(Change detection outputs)
++++++++++++++++++++
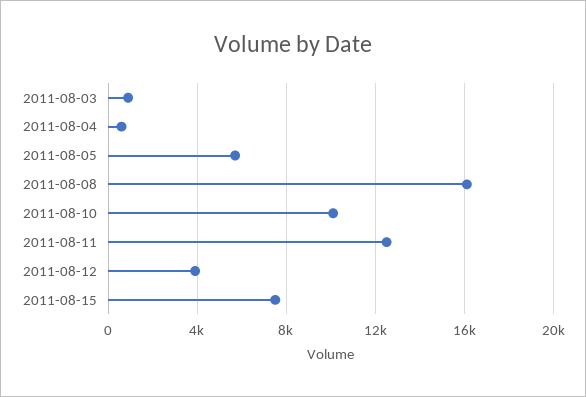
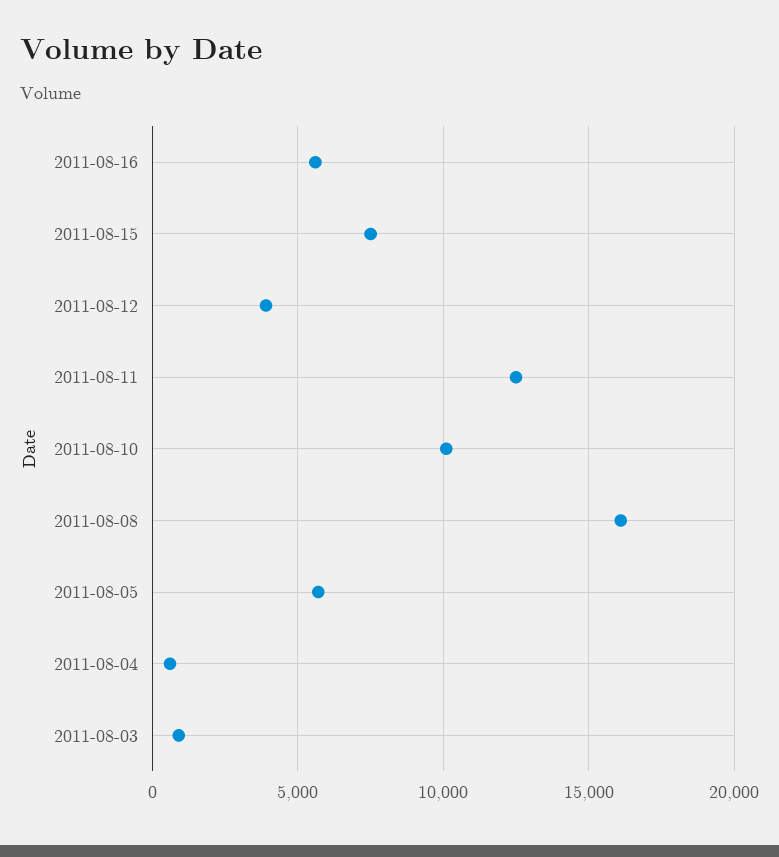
2011-08-16: none -> 5500

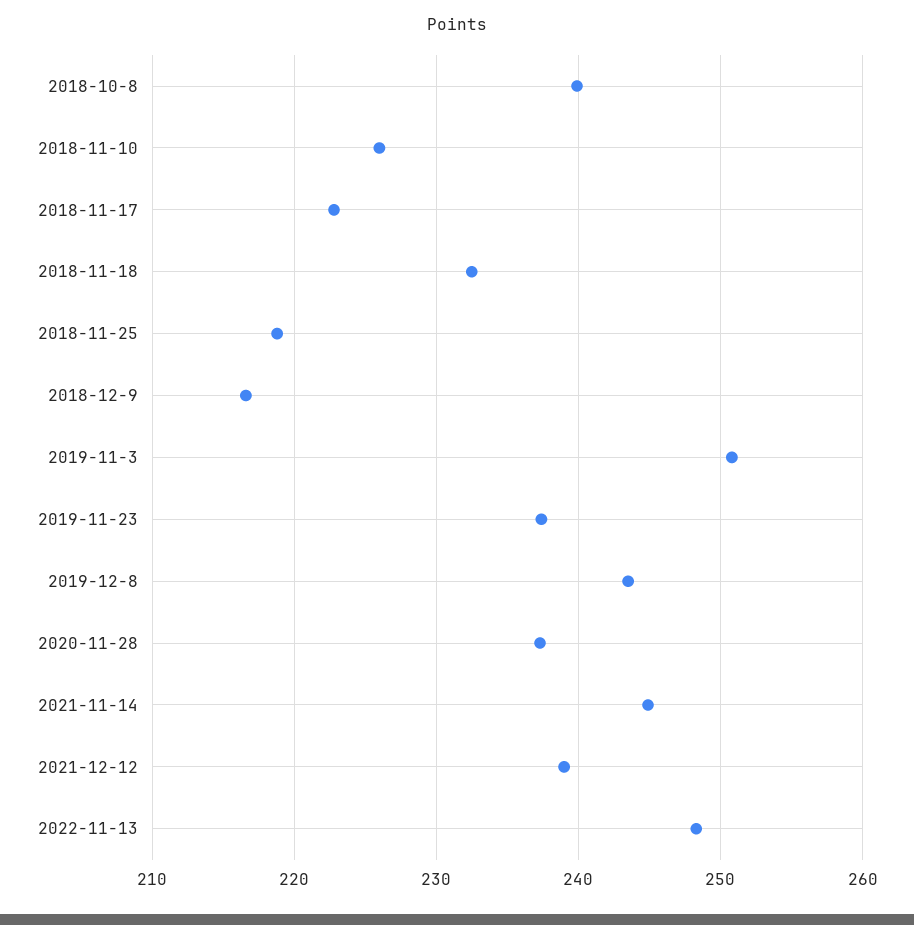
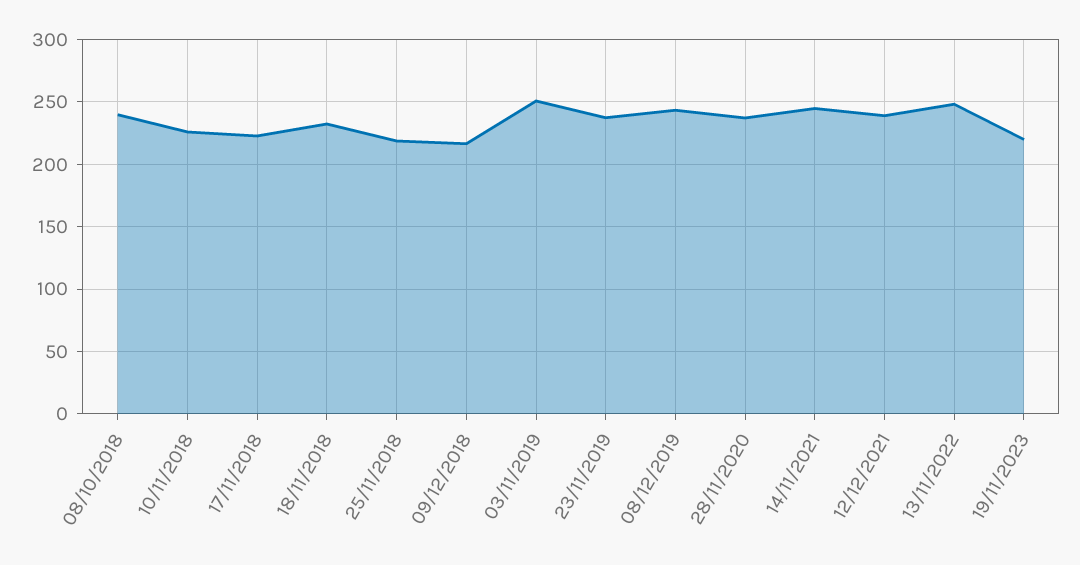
19/11/2023: none -> 220

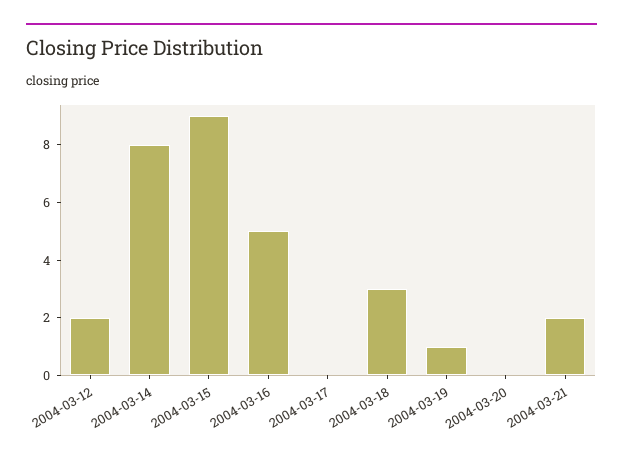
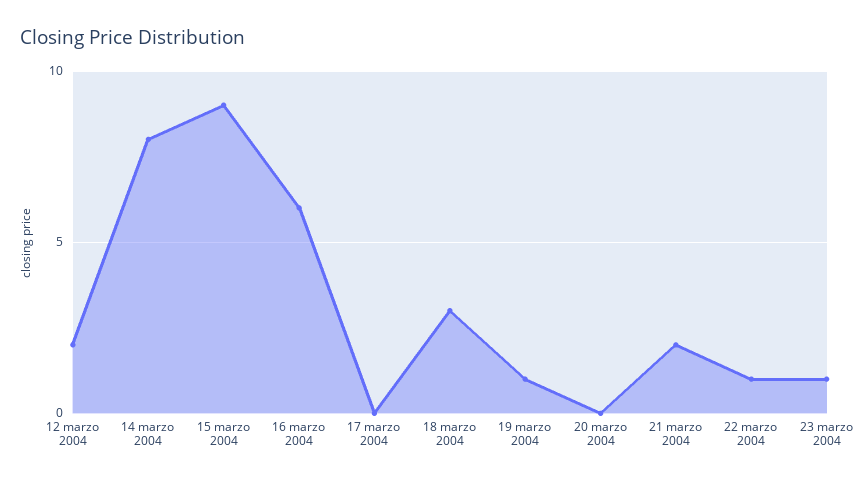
2004-03-16: 5 -> 6
22 marzo 2004: none -> 1
23 marzo 2004: none -> 1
++++++++++++++++++++
**Required action**
Select and copy each line from the data that includes the word "marzo".

**Output**
22 marzo 2004: none -> 1
23 marzo 2004: none -> 1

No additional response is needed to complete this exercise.